Absolute Returns Summary: Alexander M. Ineichen

Absolute Returns Summary

Absolute Returns Summary provides a free book summary, key takeaways, review, best quotes and author biography of Alexander M. Ineichen’s book regarding hedge funds. Engage in hedge fund investing only if you understand the risks entirely. If you don’t, then avoid playing.
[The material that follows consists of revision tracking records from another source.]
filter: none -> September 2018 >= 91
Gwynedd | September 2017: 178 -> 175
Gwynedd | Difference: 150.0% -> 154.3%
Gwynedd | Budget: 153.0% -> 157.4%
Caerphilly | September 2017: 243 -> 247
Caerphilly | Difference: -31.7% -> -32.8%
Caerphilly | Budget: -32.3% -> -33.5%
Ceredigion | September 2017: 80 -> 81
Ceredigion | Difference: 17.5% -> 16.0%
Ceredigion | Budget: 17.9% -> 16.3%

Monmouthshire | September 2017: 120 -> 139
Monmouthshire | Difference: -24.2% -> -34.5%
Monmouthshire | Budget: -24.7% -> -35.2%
Hedge funds first came into news during the early 1990s. It was when George Soros turned into a household name in Europe. People were blaming his hedge fund for destroying the exchange rate system. Likewise, in the U.S. there was a hedge fund named Long Term Capital Management (LTCM). It gave an impression of being unbeatable. However, it failed dramatically. Hedge fund investing is the most high risk and high return. But, not always. Hedge funds were once restricted to a fortunate elite set of investors. However, they’re now opening their gates to the less elite speculators too.

Remember, hedge funds aren’t like other funds. So, all those considering this investment need a definite guide. Just like this book Absolute Returns. Alexander M. Ineichen is the author of this book. He’s neither an alarmist nor a salesman. Also, he doesn’t pull any punches when telling the risks of hedge funds. Instead, he’s very straightforward about the surprising success of few hedge-fund managers. But, he also indicates some popular misconceptions about them. We highly recommend this guide to be a precious addition to an investor’s library.
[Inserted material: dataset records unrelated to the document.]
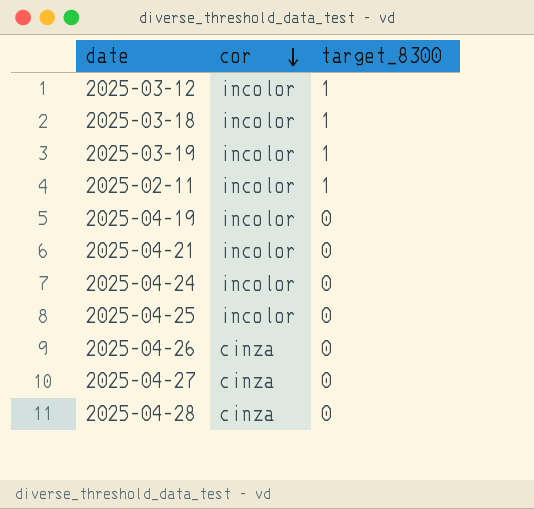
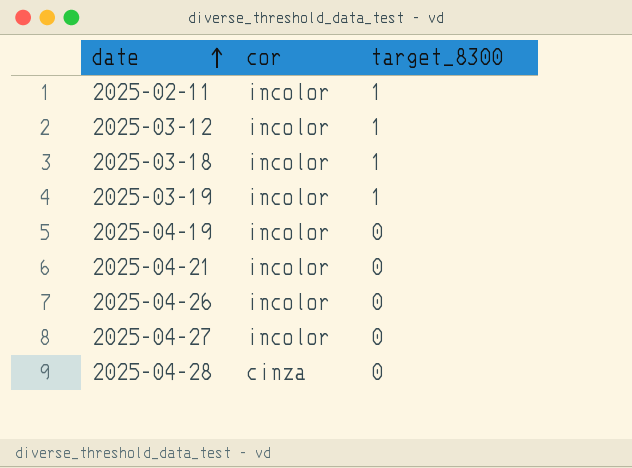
row order: cor descending -> date ascending
row 2025-04-24: incolor | 0 -> none
row 2025-04-25: incolor | 0 -> none
2025-04-26 | cor: cinza -> incolor
2025-04-27 | cor: cinza -> incolor

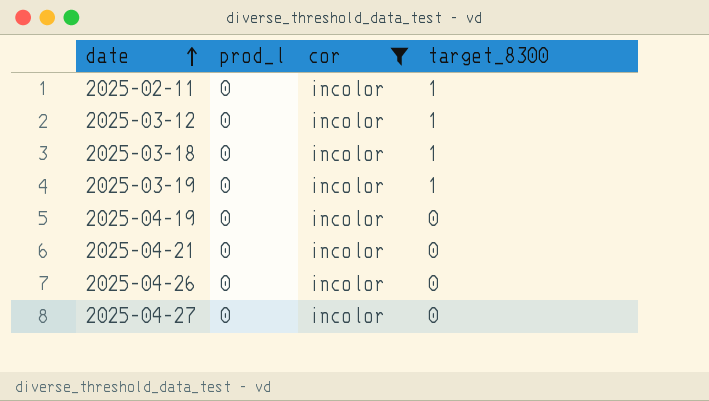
filter: none -> cor = incolor
column prod_l | position: none -> 2

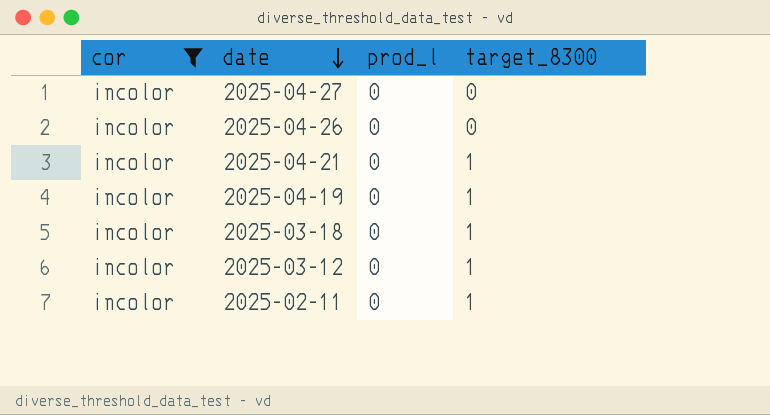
row order: date ascending -> date descending
column cor | position: 3 -> 1
row 2025-03-19: 0 | incolor | 1 -> none
2025-04-21 | target_8300: 0 -> 1
2025-04-19 | target_8300: 0 -> 1

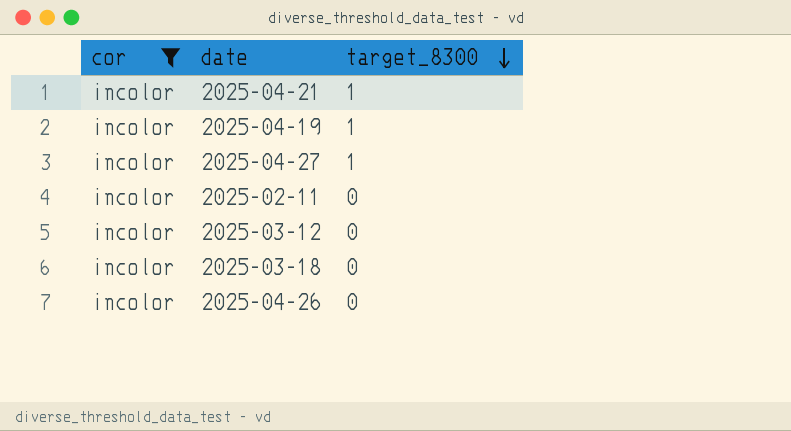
row order: date descending -> target_8300 descending
column prod_l | position: 3 -> none
2025-04-27 | target_8300: 0 -> 1
2025-02-11 | target_8300: 1 -> 0
2025-03-12 | target_8300: 1 -> 0
2025-03-18 | target_8300: 1 -> 0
“Don’t lose money. If you don’t know the facts, don’t play. I just wait until there is money around the corner, and all I have to do is go over there and pick it up.”
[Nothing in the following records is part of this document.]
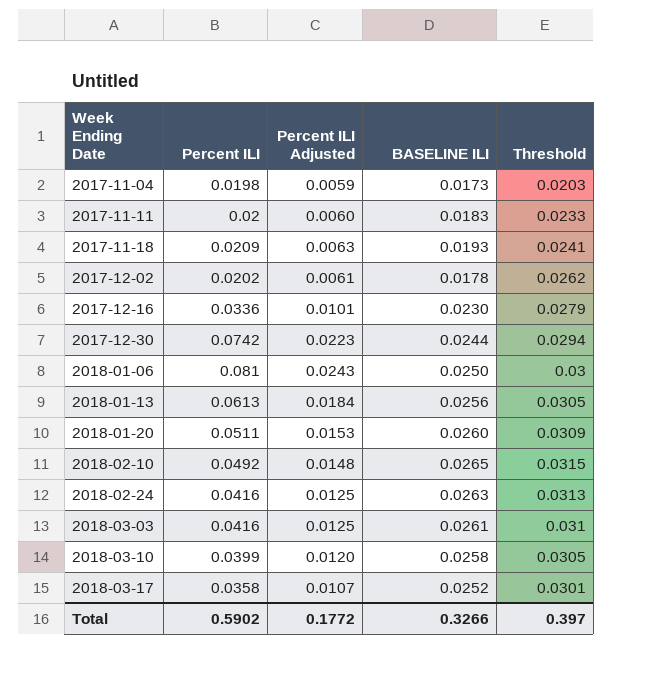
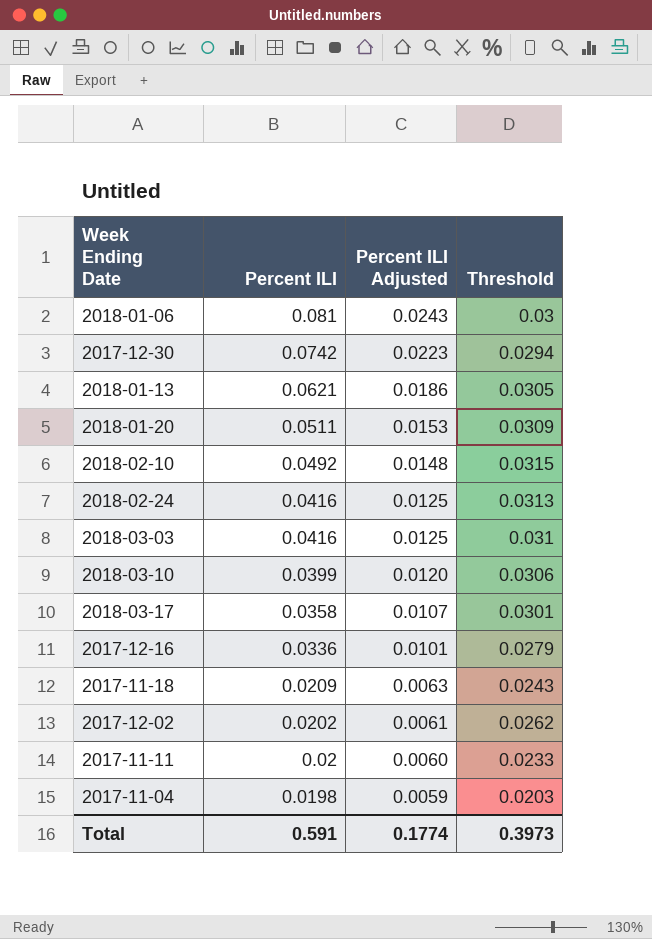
row order: Week Ending Date ascending -> Percent ILI descending
column BASELINE ILI | position: 4 -> none
2018-01-13 | Percent ILI: 0.0613 -> 0.0621
2018-01-13 | Percent ILI Adjusted: 0.0184 -> 0.0186
2018-03-10 | Threshold: 0.0305 -> 0.0306
2017-11-18 | Threshold: 0.0241 -> 0.0243
Total | Percent ILI: 0.5902 -> 0.591
Total | Percent ILI Adjusted: 0.1772 -> 0.1774
Total | Threshold: 0.397 -> 0.3973

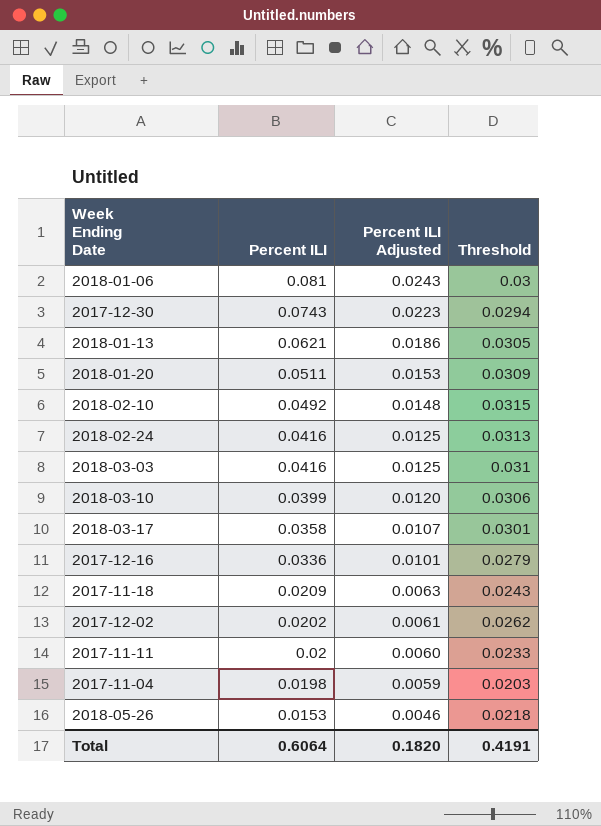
2017-12-30 | Percent ILI: 0.0742 -> 0.0743
row 2018-05-26: none -> 0.0153 | 0.0046 | 0.0218
Total | Percent ILI: 0.591 -> 0.6064
Total | Percent ILI Adjusted: 0.1774 -> 0.1820
Total | Threshold: 0.3973 -> 0.4191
This Summary Will Help You

  • The past and track record of hedge funds;
  • All basic investment queries about hedge funds; and
  • Many likely answers to each

Take-Aways

  • In 1949, Alfred Winslow Jones created the 1st hedge fund.
  • Warren Buffett also created a fund which matches today’s view of a hedge fund. It was in the 1950s.
  • Absolute return fund managers play both the short-and-long side of the market.
  • Expert hedge fund managers are specialists. Examining their performance and motivation is tough.
  • Markets are never perfect. Hence, active managers may outdo them sometimes.
  • Traders assume an offsetting status in related instruments is having predictable performance.
  • Impartial market strategies are a type of arbitrage. They seek to exploit market imperfections by holding both short and long positions.
  • Such strategies have proved profitable.
  • The risk of one investor is the opportunity for another.
  • Hedge funds may be a significant change or just another bubble.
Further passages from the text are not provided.